A senadora Vanessa Grazziotin (PCdoB-AM) fez questão de contar aos ex-seringueiros e seus dependentes a aprovação da PEC 61/2013, mais conhecida como "PEC do Soldado Borracha", e ouvir suas demandas.
Mais de trinta ex-seringueiros e familiares participaram da conversa, que aconteceu sexta, 25, na sede do PCdoB Amazonas (rua Luiz Antony, Centro de Manaus).
Na ocasião, foi também formada uma comissão para levar possíveis interessados ao ato de promulgação da PEC no Congresso Nacional e houve informes de quem irá receber e quem poderá receber os benefícios.

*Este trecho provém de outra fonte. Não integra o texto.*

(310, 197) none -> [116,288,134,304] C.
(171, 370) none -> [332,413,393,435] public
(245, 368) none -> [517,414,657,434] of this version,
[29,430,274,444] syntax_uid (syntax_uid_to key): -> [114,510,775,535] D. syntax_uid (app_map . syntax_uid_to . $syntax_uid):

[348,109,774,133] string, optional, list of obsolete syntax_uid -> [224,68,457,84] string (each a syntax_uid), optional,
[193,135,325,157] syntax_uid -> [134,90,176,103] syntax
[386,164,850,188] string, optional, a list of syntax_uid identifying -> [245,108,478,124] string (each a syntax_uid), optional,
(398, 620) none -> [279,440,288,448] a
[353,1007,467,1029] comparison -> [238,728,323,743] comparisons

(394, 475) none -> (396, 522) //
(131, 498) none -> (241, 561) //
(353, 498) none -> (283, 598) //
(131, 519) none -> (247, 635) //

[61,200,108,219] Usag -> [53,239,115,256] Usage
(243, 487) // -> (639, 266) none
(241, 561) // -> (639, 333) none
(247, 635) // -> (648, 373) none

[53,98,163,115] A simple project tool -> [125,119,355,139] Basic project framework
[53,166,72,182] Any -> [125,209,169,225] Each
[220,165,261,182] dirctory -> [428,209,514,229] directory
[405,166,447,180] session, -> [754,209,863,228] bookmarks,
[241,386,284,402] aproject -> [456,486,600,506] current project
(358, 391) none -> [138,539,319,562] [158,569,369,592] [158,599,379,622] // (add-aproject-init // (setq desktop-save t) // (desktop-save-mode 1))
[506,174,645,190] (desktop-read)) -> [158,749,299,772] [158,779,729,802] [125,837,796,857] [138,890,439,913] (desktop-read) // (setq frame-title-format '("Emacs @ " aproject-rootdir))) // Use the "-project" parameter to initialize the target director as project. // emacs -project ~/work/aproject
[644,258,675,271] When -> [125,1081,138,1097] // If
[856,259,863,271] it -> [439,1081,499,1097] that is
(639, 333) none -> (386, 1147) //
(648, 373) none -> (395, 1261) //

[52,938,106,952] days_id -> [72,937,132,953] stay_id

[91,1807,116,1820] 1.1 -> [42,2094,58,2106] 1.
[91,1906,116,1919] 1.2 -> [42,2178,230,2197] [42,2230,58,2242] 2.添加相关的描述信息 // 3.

A indenização de R$ 25 mil para o ex-seringueiros que chegaram à Amazônia na década de 40 e a pensão vitalícia de dois salários mínimos começarão a ser pagas a todos que estão vivos e aos dependentes daqueles que já morreram.
"Todos nós da Amazônia direta ou indiretamente temos relação com o trabalho dos seringueiros", disse a senadora Vanessa.
Os soldados da borracha, a maioria nordestinos ou filhos de nordestinos, chegaram à Amazônia convocados pelo governo federal num esforço de guerra a fim de abastecer a indústria bélica norte-americana contra os nazistas. Cerca de 20 mil perderam a vida na floresta, a maioria vítima de doenças tropicais e ataques de animais silvestres. Atualmente, pouco mais de seis mil deles estão vivos, espalhados entre Amazonas, Pará, Acre e Rondônia, e têm média de idade entre 80 e 90 anos.
Os trabalhadores saudaram a PEC com entusiamo. "Foi a maior satisfação que nós tivemos. Todos nós esperávamos realizar esse sonho. Muitos desistiram. Muitos não acreditaram. Mas chegou a hora de agradecer a Deus e a todas as autoridades que estão lutando por essa conquista", diz Pedro da Silva, 86, que começou o trabalho como seringueiro em 1939, aos 14 anos, em Carauari, no rio Juruá, e prosseguiu com ele até a vida adulta. Com o benefício que vai receber, ele pretende continuar reformando a sua casa. "Eu moro sozinho. Todos os meus filhos cada qual são donos da sua pessoa. Agora eu dou graças a Deus porque vou terminar a obra".